There are many reasons why a payment fails. One is the failure of the payer to authenticate their identity. This falls into the category known as ‘soft declines.’
Soft declines are considered temporary. In other words, the merchant can attempt the transaction again by submitting it through additional authentication protocols — like 3DS2 for card payments, which we discuss in this article — to obtain a positive authorization and process the payment successfully. A hard decline may still occur though for numerous reasons, such as stop payment orders or due to the card being reported lost or stolen.
Soft declines can be bad news for merchants. As we learned in our ‘Black Boxes and Paradoxes’ research report, the cost of false declines — a large number of which are soft declines — cost merchants in the UK, US, France and Germany as much as $20.3 billion a year. Of that, $7.6 billion was entirely written off. And all this after the merchant has sunk the marketing costs of nurturing the shopper to the point of purchase.
What’s worse many consumers who encounter false declines never return to that retailer again. And of that $20.3 billion merchants lost to false declines, $12.7 billion gets picked up by competitors.

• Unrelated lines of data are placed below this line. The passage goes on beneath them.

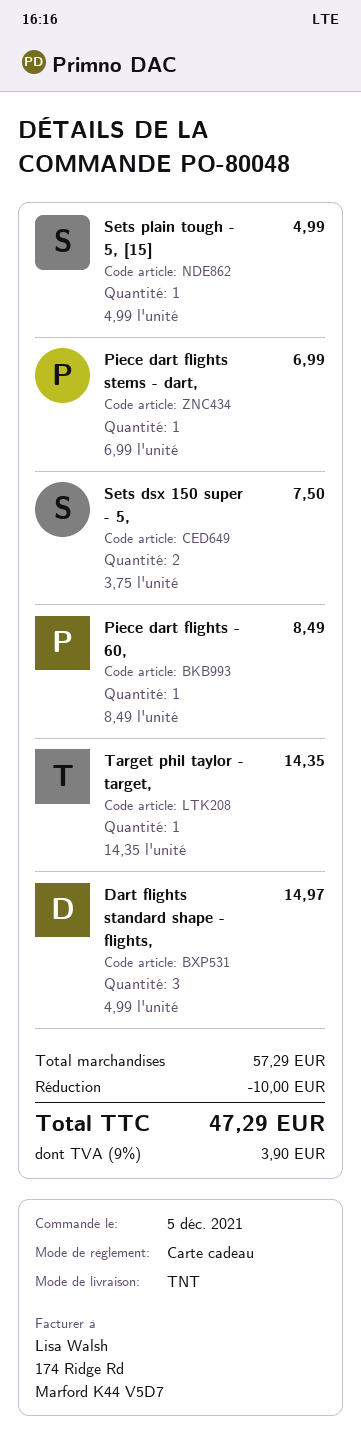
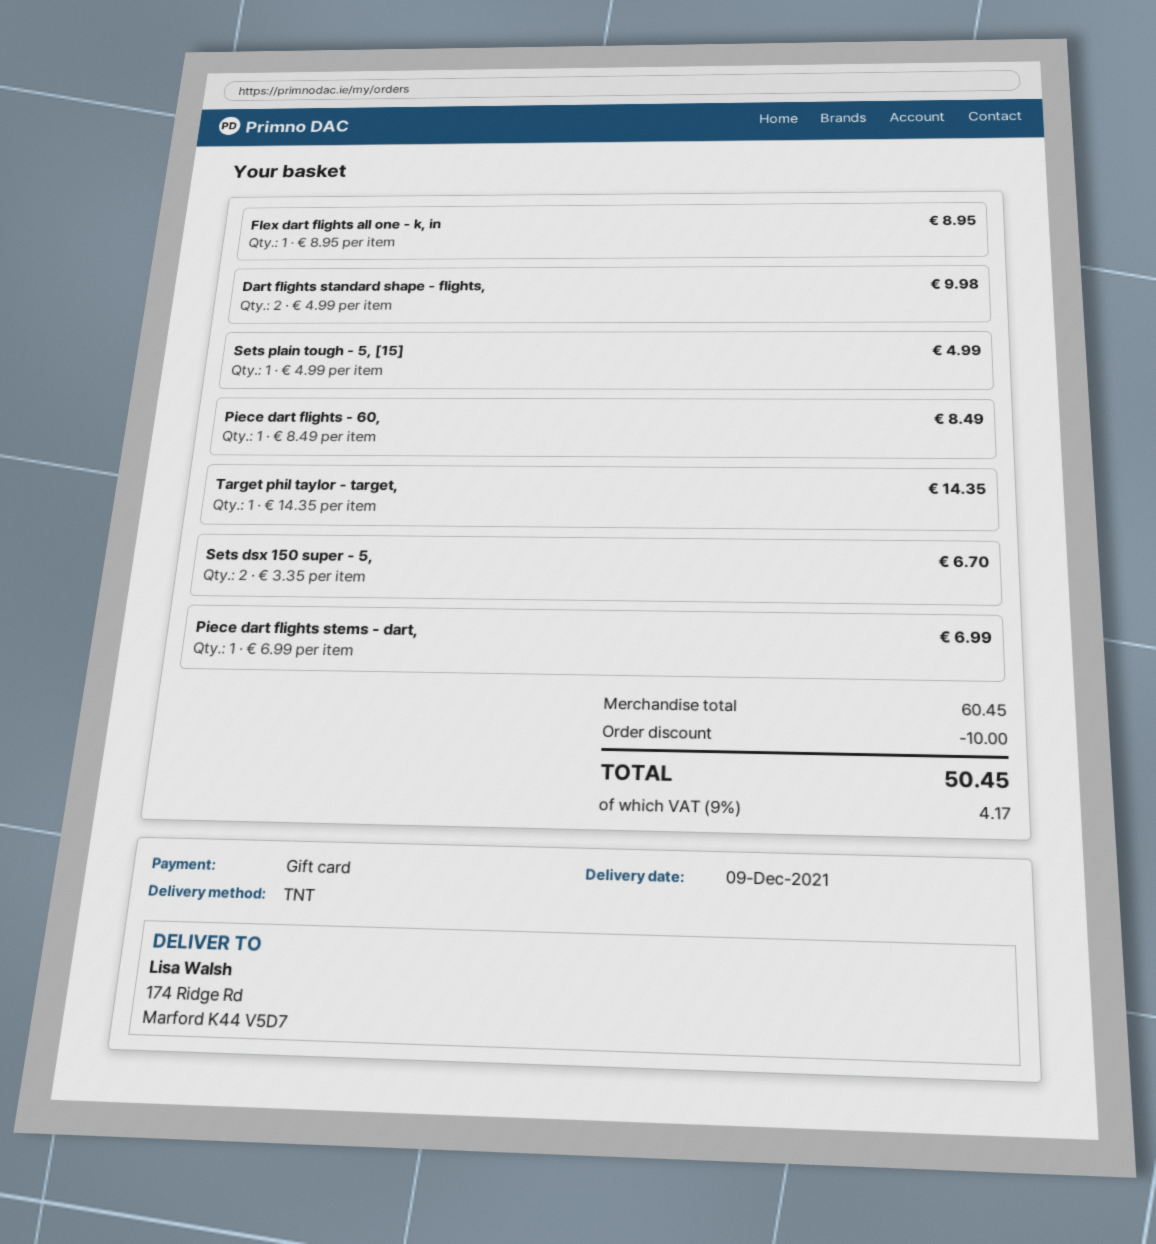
Sets dsx 150 super - 5,: 2 x 3.75 = 7.50 -> 2 x 3.35 = 6.70
Dart flights standard shape - flights,: 3 x 4.99 = 14.97 -> 2 x 4.99 = 9.98
Flex dart flights all one - k, in: none -> 1 x 8.95 = 8.95
subtotal: 57.29 -> 60.45
tax: 9% = 3.90 -> 9% = 4.17
total: 47.29 -> 50.45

With the arrival of Strong Customer Authentication (SCA) in the European Economic Area (EEA), there have been more stringent checks on a payer’s identity. As a result, there is a real risk consumers will encounter more soft declines when shopping online, especially for those transactions that require additional information from the payer. Merchants can limit the impact of soft declines on their business, however, by building the right fraud strategy for their unique business needs.
While some in the industry are fearful that 3DS2 will drive more consumer friction, we believe otherwise. 3DS2 is designed to the pain points created by the existing 3DS protocol and enable what we call a ‘frictionless flow’.
And merchants will be able to learn where soft declines are occurring, build robust SCA exception rules and optimize their payment flow to deliver a seamless but secure customer experience.
Time is running out for merchants, however. SCA is an EU regulation overseen by the European Banking Authority (EBA). But compliance with SCA is the responsibility of individual national regulators across the 30 countries it applies to (the 27 EU member states including the UK, plus the three members of the European Free Trade Association (EFTA) — Iceland, Liechtenstein and Norway.)
The EBA has given regulators until 31 December 2020 to implement SCA. (In the UK, the FCA has extended this to 14 March 2022.) But this is a deadline, not a start date. There is no uniform program for how implementation should proceed. Different countries are following slightly different timetables. Indeed, some regulators have been ramping up the application of SCA rules since the original deadline of September 2019.
So it’s important for merchants to understand the schedule for SCA adoption — and the likelihood of authentication-related soft declines — in each country they have customers.
*Pending the submission of a detailed migration plan to the regulator.
** The following countries have not stated whether they will apply SCA prior to December 31 2020; and if so when and how: Bulgaria, Croatia, Czech Republic, Estonia, Latvia, Liechtenstein, Romania, Slovakia
All information correct as of February 2021
Rather than keeping up with each national regulator, merchants should lead the way. Those that set their own timetable for SCA will win on two fronts. Firstly, presuming that the timetable is ambitious in both speed and coverage, merchants do not need to worry about how SCA and soft declines are being employed country by country.
Secondly, by offering their customers a more secure and consistent payment experience, merchants turn SCA from a compliance burden into a competitive advantage. The earlier they can do this, the more they will mitigate the risk from soft declines and improve their payment acceptance rates.
Adopting 3DS2 is the way to achieve this. 3DS2 enables SCA compliance by leveraging the exchange of over 100 data points between the merchant and the payer’s card issuer. This ‘risk-based authentication’ allows the card issuer to authenticate the payer without the need for additional information. If the data is insufficient for the card issuer to take a risk-based decision, a second factor of authentication, including one-time passwords (OTP), biometric authentication such as fingerprints or facial recognition, or a QR code for mobile applications can be invoked via 3DS2 to further assess that the transaction is genuine.